Scientific publishing has undergone dramatic changes in recent decades; from print to online, and pay-walls to open access. Despite these changes, one aspect of the scientific article has yet to budge; the static graph.

Graphs and figures are the backbone of every research paper, and often provide a sanity check for discussion sections, where authors might wish to indulge in 'over interpretation' of their findings. “I think the figures are the most important part of the paper, because the abstract and body of the paper can be manipulated and shaped to tell a compelling story,” says Jeremy Borniger in a recent Science Magazine editorial (http://www.sciencemag.org/careers/2016/03/how-seriously-read-scientific-paper).

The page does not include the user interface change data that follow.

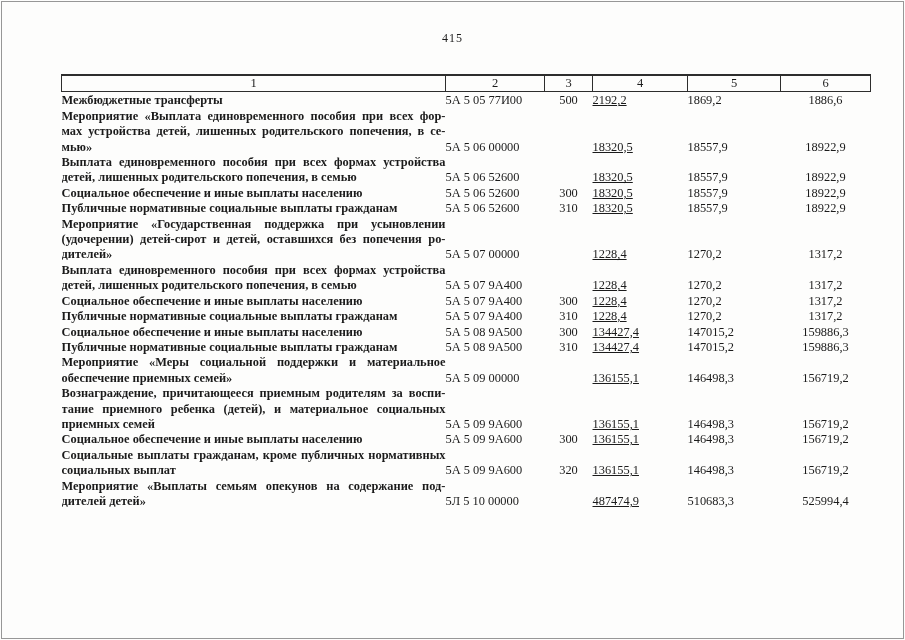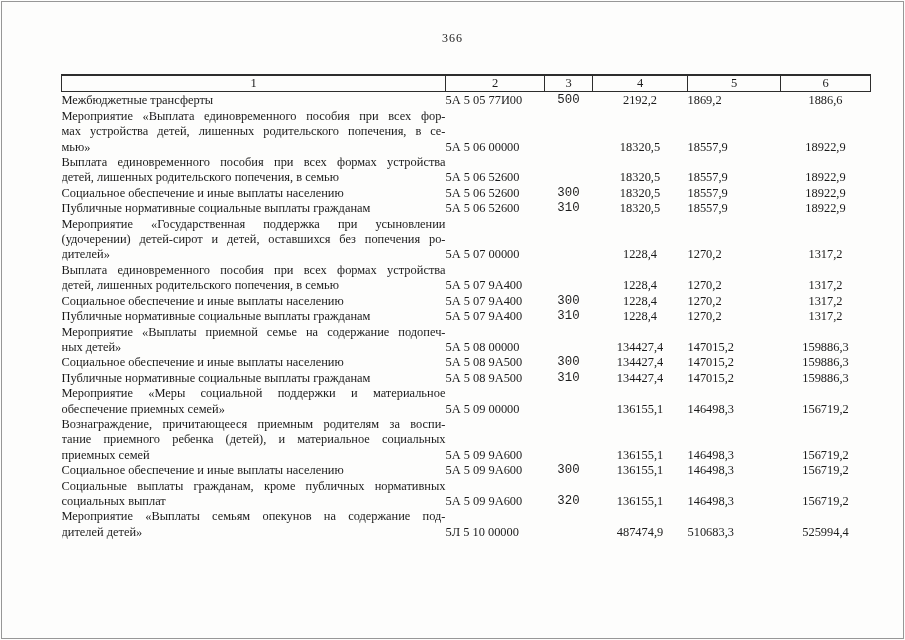--- a/index.html
+++ b/index.html
@@ -74,7 +74,7 @@
 
 <div class="page-frame"></div>
 
-<div class="page-number">366</div>
+<div class="page-number">415</div>
 
 <table class="budget">
   <colgroup>

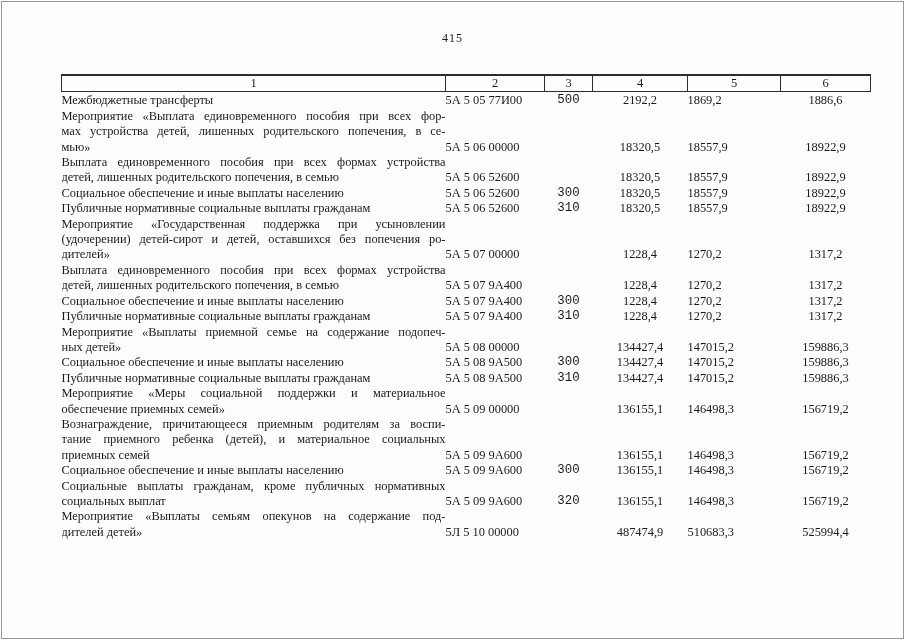--- a/index.html
+++ b/index.html
@@ -66,6 +66,7 @@
     text-align-last: justify;
     white-space: nowrap;
     overflow: hidden;
+    font-weight: bold;
   }
   .nl.last { text-align-last: left; }
 </style>

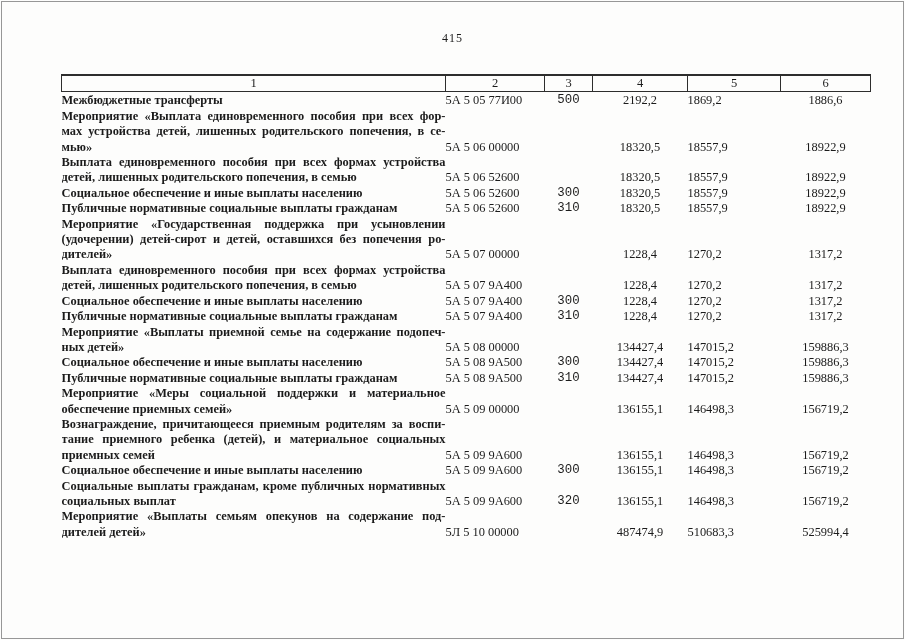--- a/index.html
+++ b/index.html
@@ -57,7 +57,7 @@
   tbody tr:first-child td { padding-top: 1px; }
   td.c1 { padding-left: 7px; padding-right: 2px; }
   td.c2 { padding-left: 8px; white-space: nowrap; margin-left: 36px; }
-  td.c3 { text-align: center; font-family: Liberation Mono, monospace; }
+  td.c3 { text-align: center; }
   td.c4 { text-align: center; padding-right: 10px; }
   td.c5 { text-align: left; padding-right: 9px; }
   td.c6 { text-align: center; padding-right: 4px; }

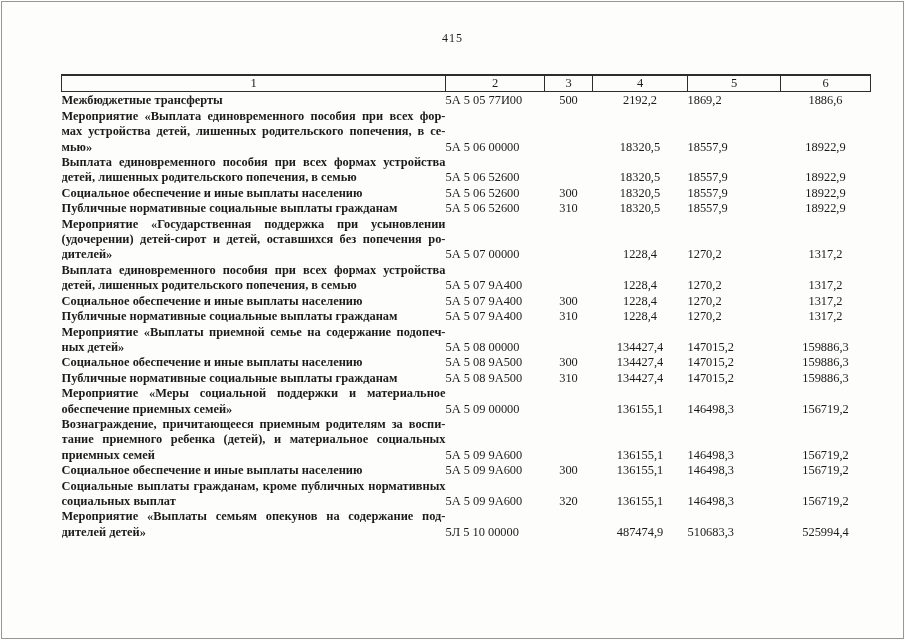--- a/index.html
+++ b/index.html
@@ -58,7 +58,7 @@
   td.c1 { padding-left: 7px; padding-right: 2px; }
   td.c2 { padding-left: 8px; white-space: nowrap; margin-left: 36px; }
   td.c3 { text-align: center; }
-  td.c4 { text-align: center; padding-right: 10px; }
+  td.c4 { text-align: left; padding-right: 10px; text-decoration: underline; }
   td.c5 { text-align: left; padding-right: 9px; }
   td.c6 { text-align: center; padding-right: 4px; }
   .nl {

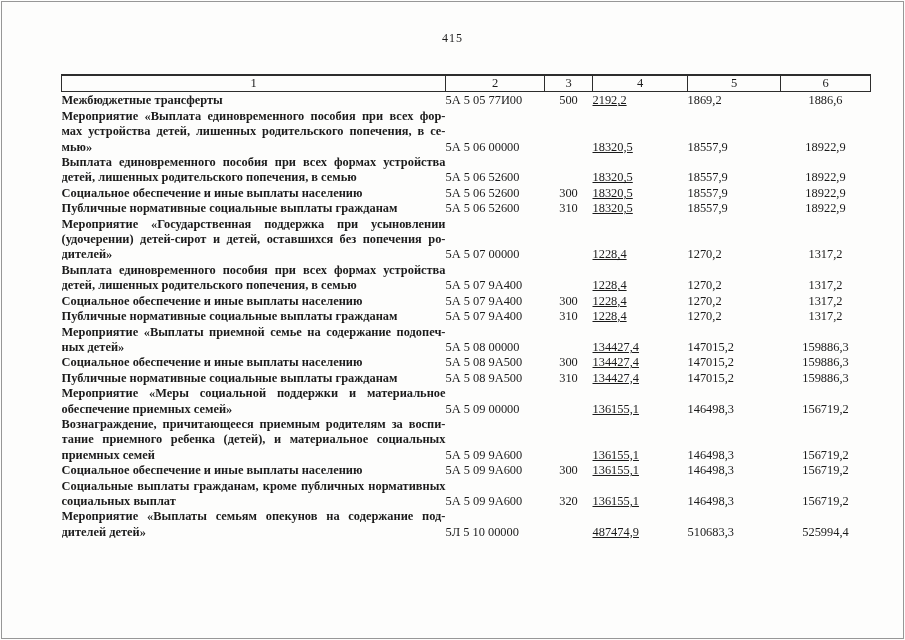--- a/index.html
+++ b/index.html
@@ -195,17 +195,6 @@
       </tr>
       <tr>
         <td class="c1">
-          <div class="nl">Мероприятие «Выплаты приемной семье на содержание подопеч-</div>
-          <div class="nl last">ных детей»</div>
-        </td>
-        <td class="c2">5А 5 08 00000</td>
-        <td class="c3"></td>
-        <td class="c4">134427,4</td>
-        <td class="c5">147015,2</td>
-        <td class="c6">159886,3</td>
-      </tr>
-      <tr>
-        <td class="c1">
           <div class="nl last">Социальное обеспечение и иные выплаты населению</div>
         </td>
         <td class="c2">5А 5 08 9А500</td>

But graphs and figures can also be misleading and unclear. More often than not, summary statistics, rather than raw data, are presented in graphs, with the details left to the whims of authors and editors. Summarizing data with means (as opposed to medians) and representing variability with standard errors (rather than confidence intervals) can influence how readers perceive the results and validity of a study. Clarity of a figure can also affect its impact. Experiments are rarely straightforward, often involving multiple groups and conditions over several sampling points, and capturing all of the important aspects of the data in one graph can be difficult for even the most seasoned of scientists.

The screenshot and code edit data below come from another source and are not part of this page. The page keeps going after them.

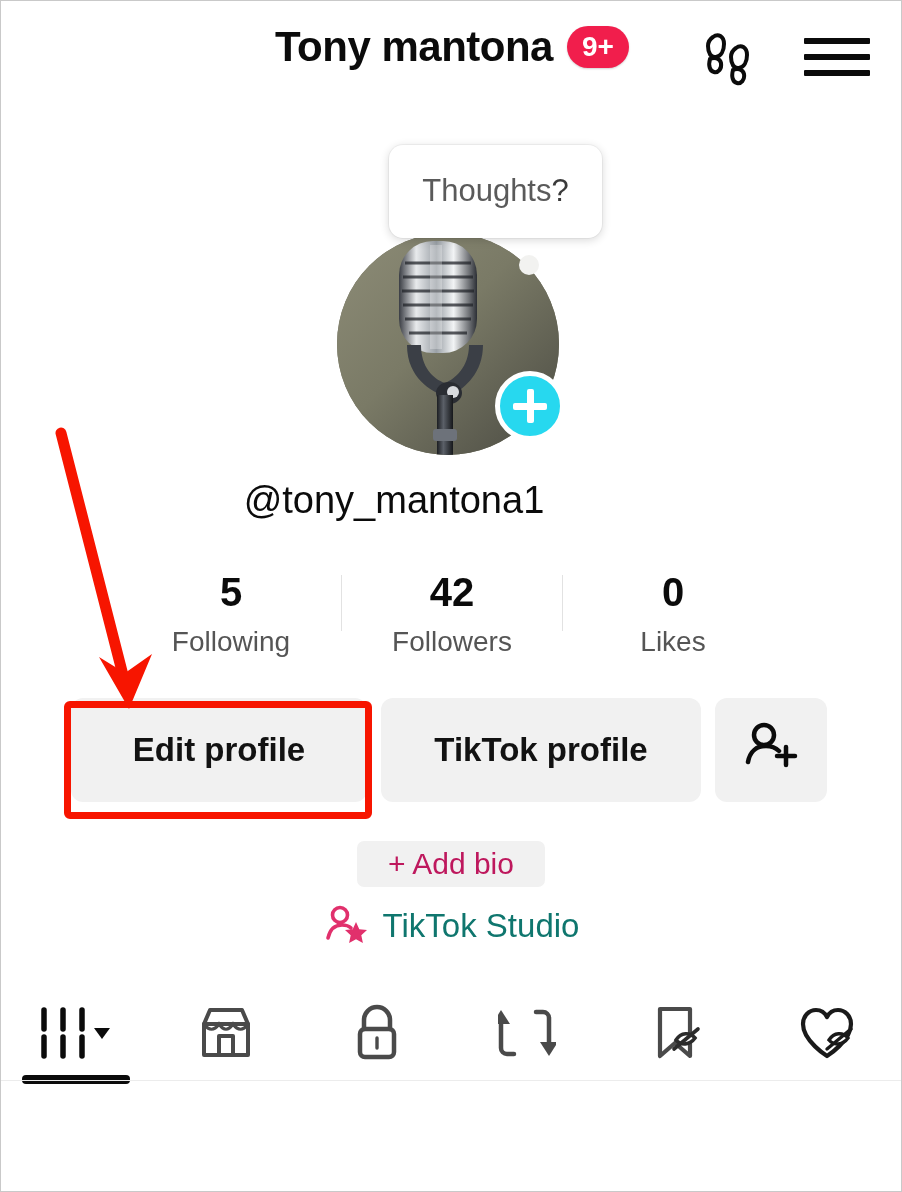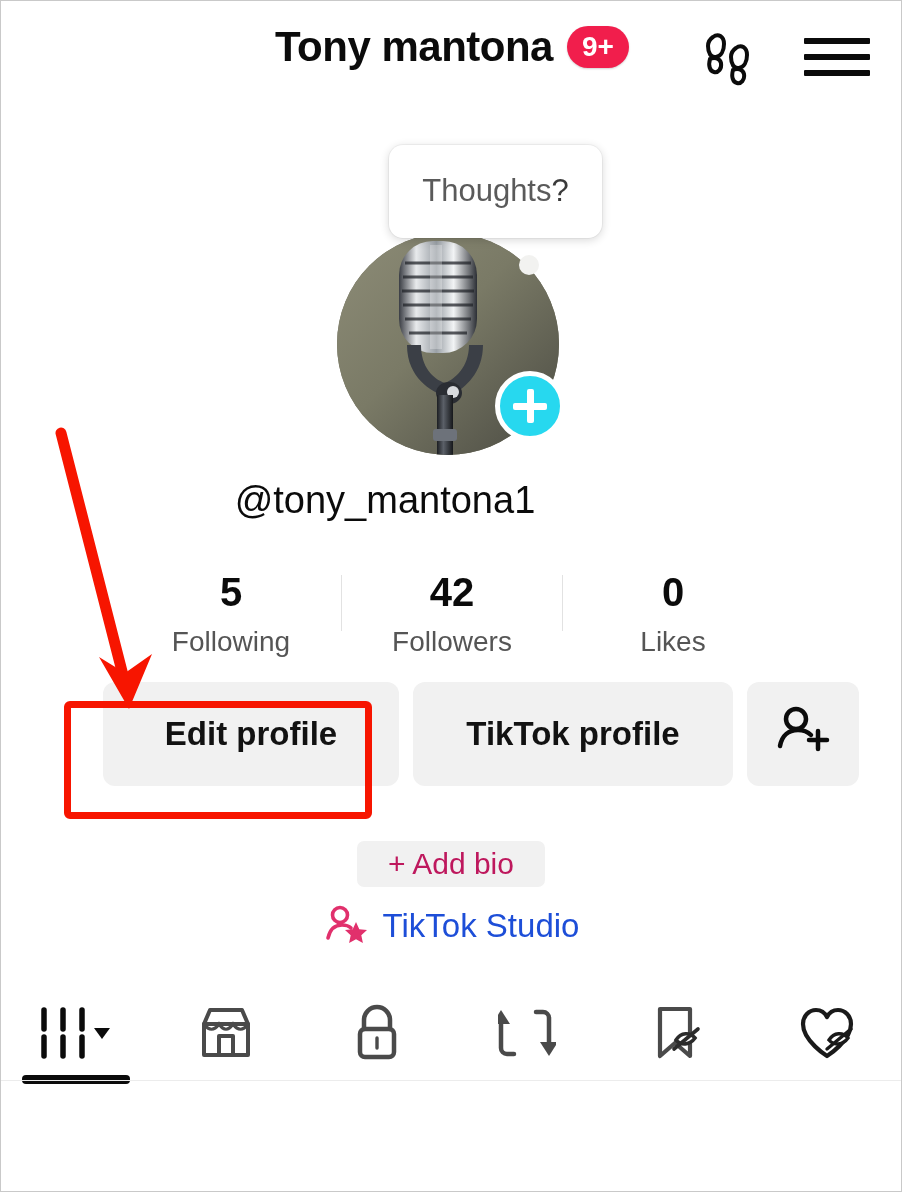--- a/index.html
+++ b/index.html
@@ -186,7 +186,7 @@
   
   #username {
     position: absolute;
-    left: 0; top: 478px;
+    left: 9px; top: 478px;
     width: 768px;
     text-align: center;
     font-size: 38px;

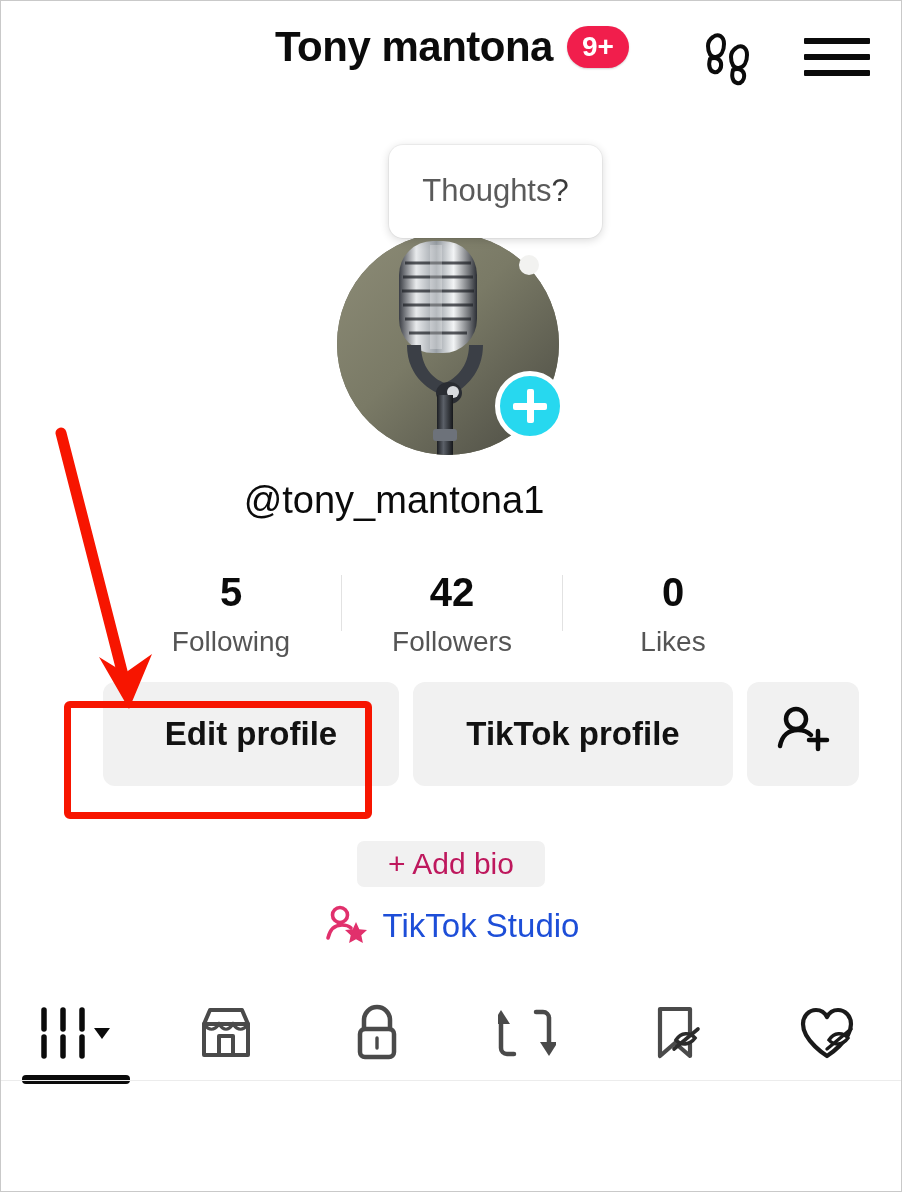--- a/index.html
+++ b/index.html
@@ -240,12 +240,11 @@
   #actions {
     position: absolute;
     left: 70px;
-    top: 681px;
+    top: 697px;
     width: 762px;
     height: 104px;
     display: flex;
     gap: 14px;
-    margin-left: 32px;
   }
   .action-btn {
     background: #f1f1f1;

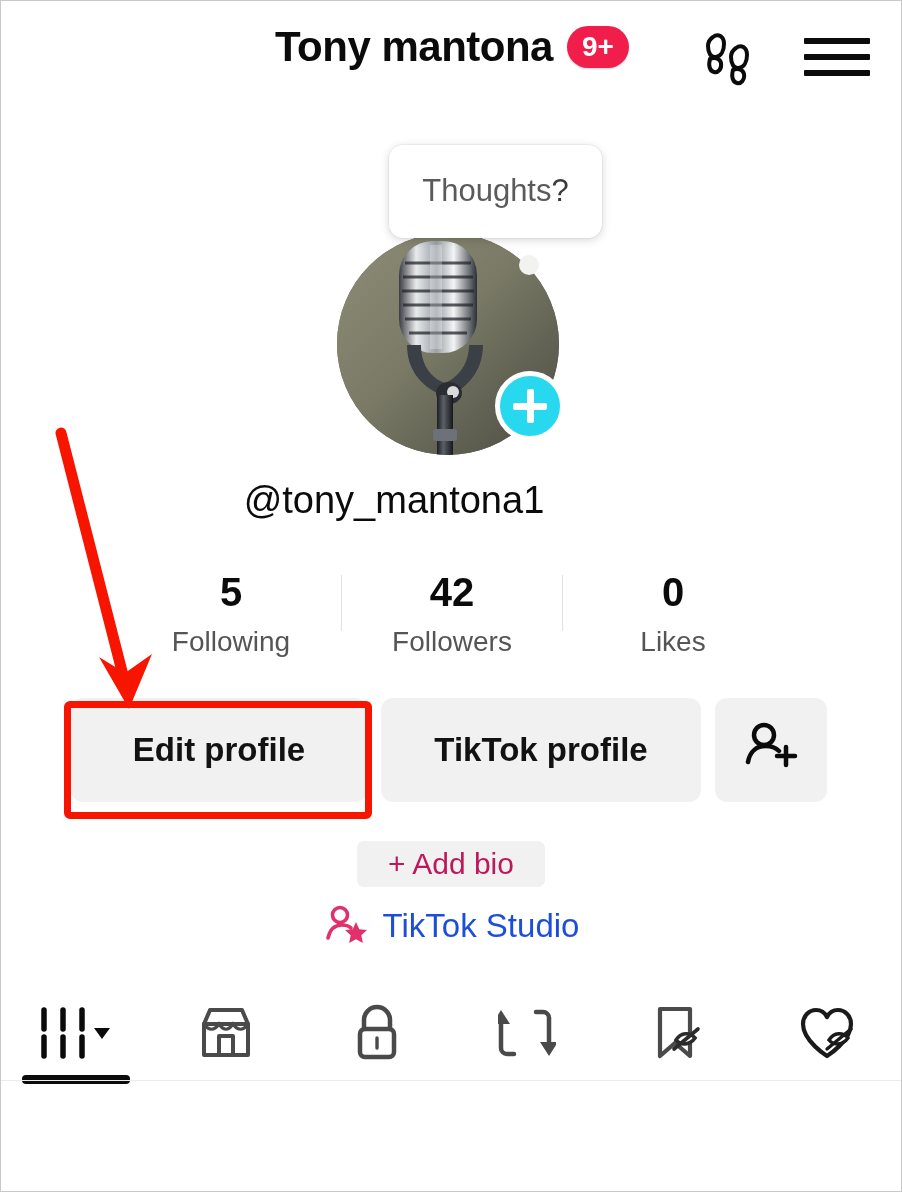--- a/index.html
+++ b/index.html
@@ -327,7 +327,7 @@
   #tiktok-studio-label {
     font-size: 33px;
     font-weight: 500;
-    color: #1d4ed8;
+    color: #0f766e;
   }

Breaking free from the traditional static figure, a group led by Tracey L. Weissgerber at Mayo Clinic (Rochester, MN) developed an online graphical tool that allows authors to build interactive graphs for readers to explore their data (PLoS Biol. 14, e1002484; 2016). Using the group's free web-based tool, authors can upload their data sets and create dynamic graphs that can be used in publications and changed (by the readers) to present different summary statistics and selectively display subsets of the data.

Although the tool developed by Weissgerber et al. has its potential uses, it might be too early to say it signals a shift from static to interactive scientific publishing. There are several limitations to the tool (only small data sets can be used), and it's possible that interactive graphs could simply add more confusion to a paper. Particularly in the biological sciences, towards which this tool is aimed, data is often messy and researchers can spend a good amount of time sorting, analyzing and displaying their data in order to rescue the signal from the noise. Will interactive graphs add value, or more chaos?